* **Problem**:
Each record is to be copied exactly, with its pictures left behind.
---------- Supplied data ----------
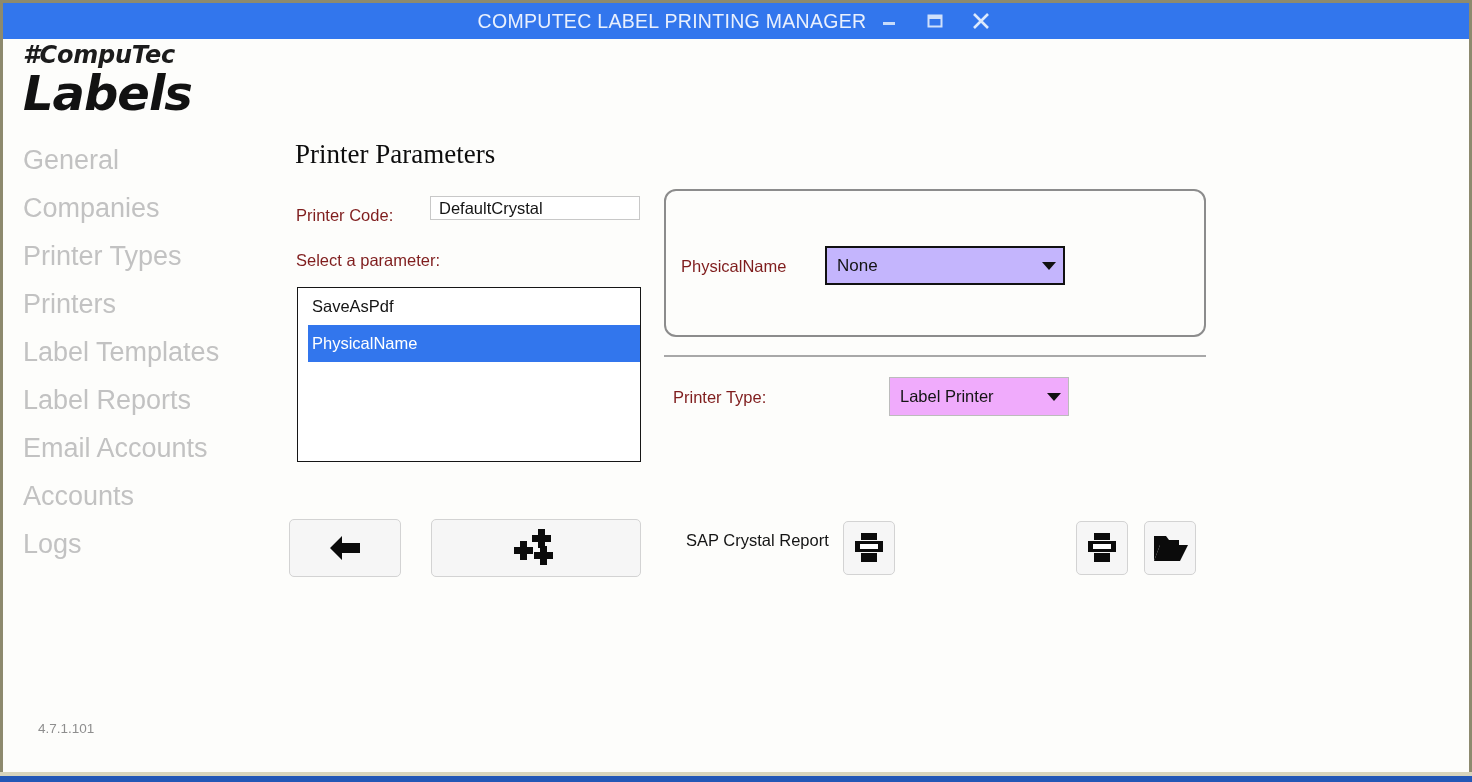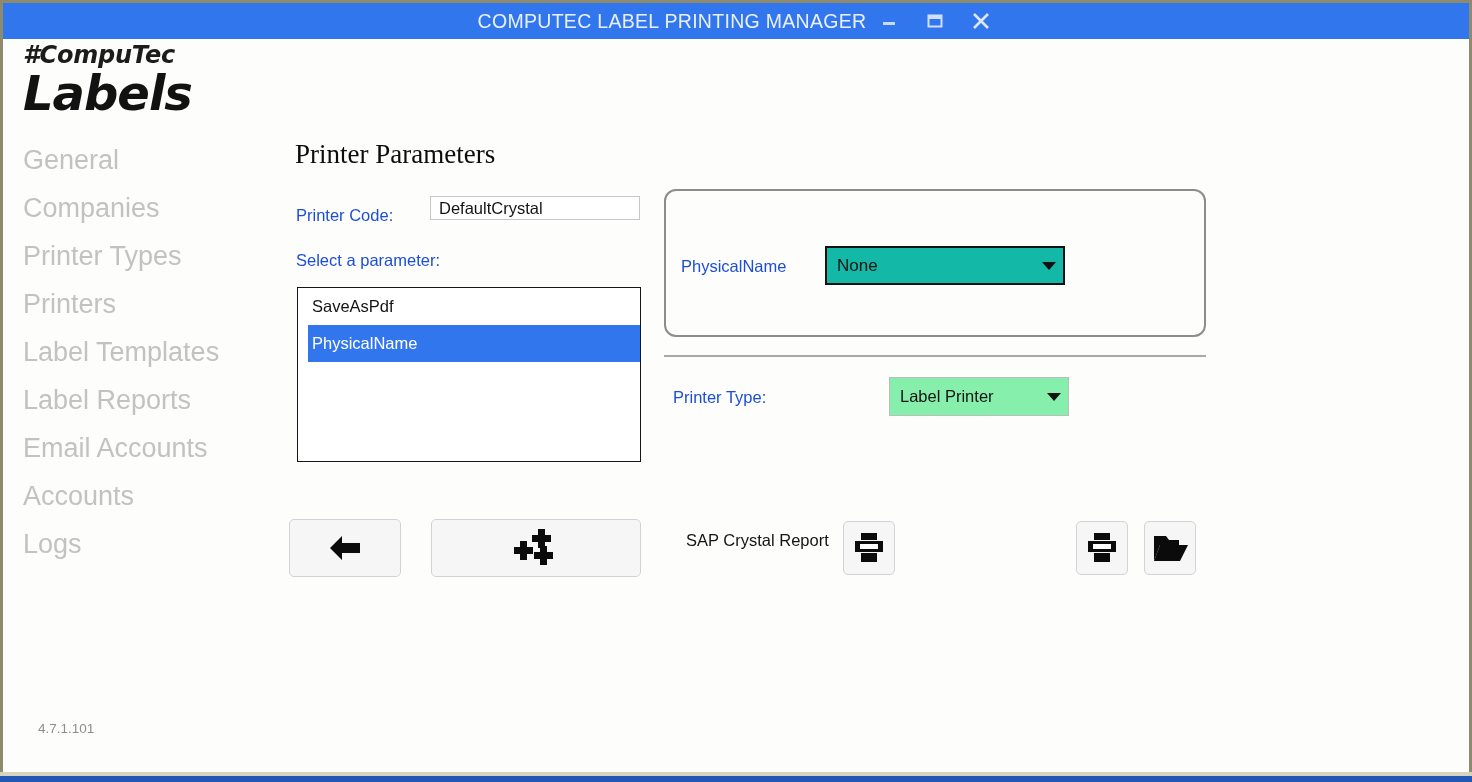--- a/index.html
+++ b/index.html
@@ -129,7 +129,7 @@
 
   .field-label {
     font-size: 16.5px;
-    color: #1d4ed8;
+    color: #7f1d1d;
     font-family: "Liberation Sans", sans-serif;
     white-space: nowrap;
   }

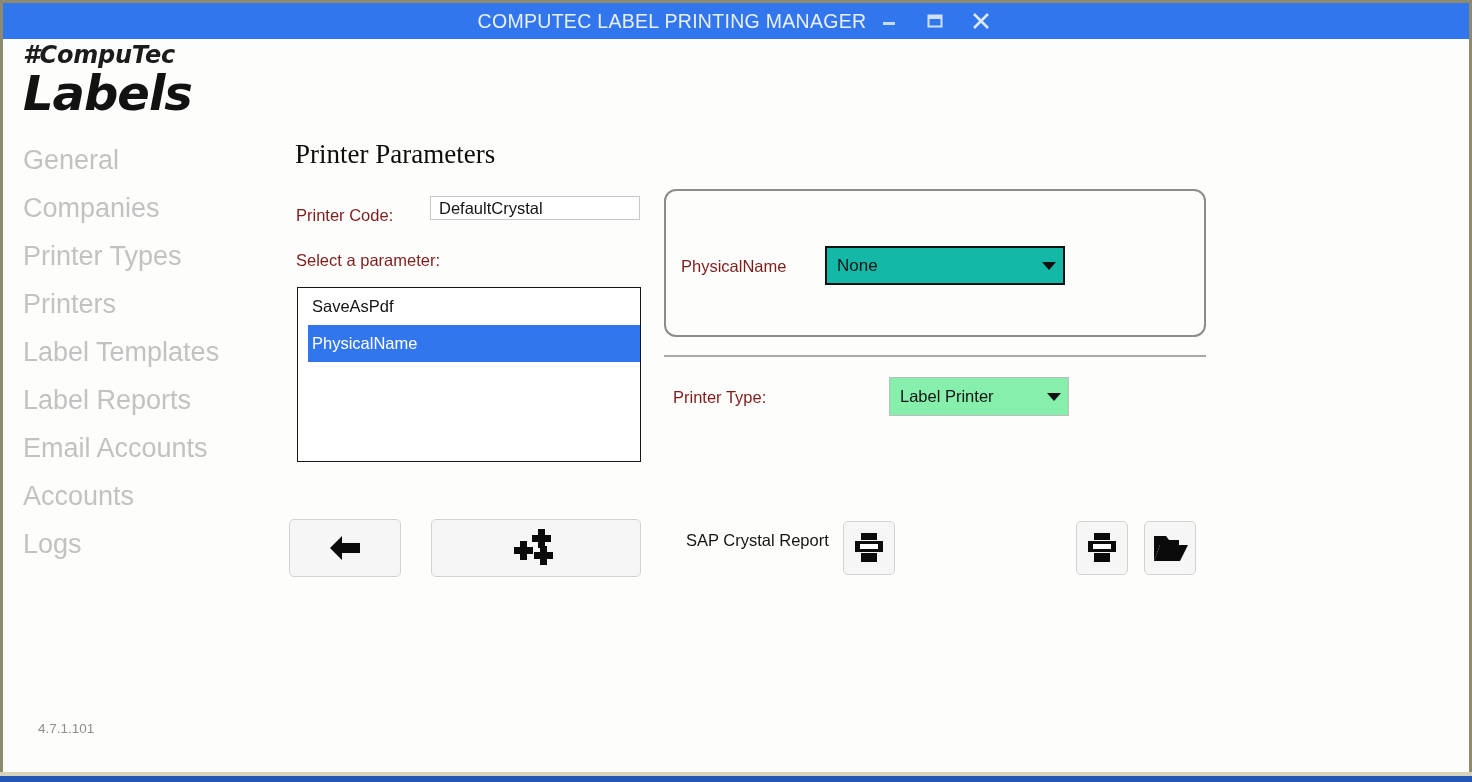--- a/index.html
+++ b/index.html
@@ -198,7 +198,7 @@
     width: 240px; height: 39px;
     box-sizing: border-box;
     border: 2px solid #111111;
-    background: #14b8a6;
+    background: #c4b5fd;
     display: flex;
     align-items: center;
     cursor: default;

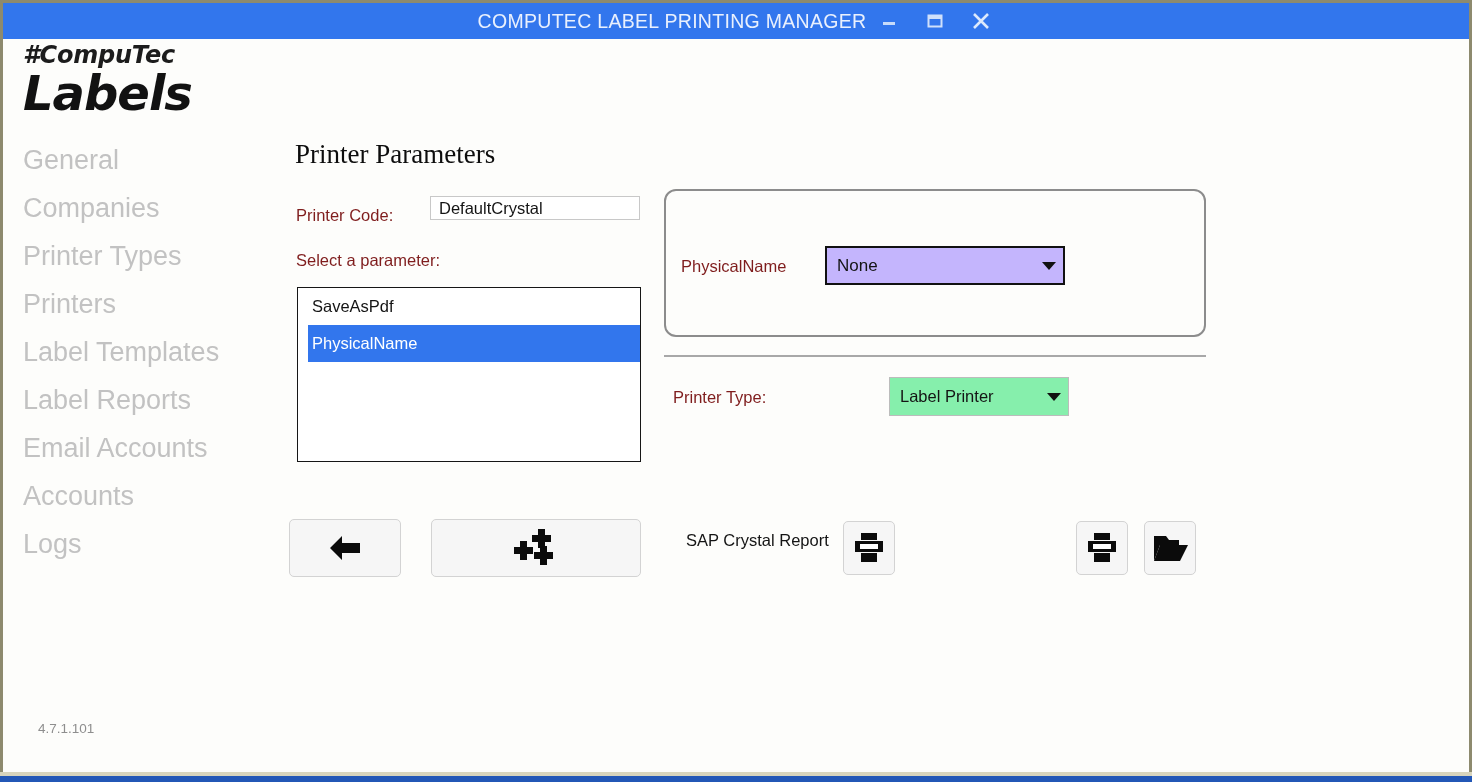--- a/index.html
+++ b/index.html
@@ -231,7 +231,7 @@
     width: 180px; height: 39px;
     box-sizing: border-box;
     border: 1px solid #bcbcbc;
-    background: #86efac;
+    background: #f0abfc;
     display: flex;
     align-items: center;
     cursor: default;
----------
* **Exercise output**:
--- a/index.html
+++ b/index.html
@@ -129,7 +129,7 @@
 
   .field-label {
     font-size: 16.5px;
-    color: #1d4ed8;
+    color: #7f1d1d;
     font-family: "Liberation Sans", sans-serif;
     white-space: nowrap;
   }

--- a/index.html
+++ b/index.html
@@ -198,7 +198,7 @@
     width: 240px; height: 39px;
     box-sizing: border-box;
     border: 2px solid #111111;
-    background: #14b8a6;
+    background: #c4b5fd;
     display: flex;
     align-items: center;
     cursor: default;

--- a/index.html
+++ b/index.html
@@ -231,7 +231,7 @@
     width: 180px; height: 39px;
     box-sizing: border-box;
     border: 1px solid #bcbcbc;
-    background: #86efac;
+    background: #f0abfc;
     display: flex;
     align-items: center;
     cursor: default;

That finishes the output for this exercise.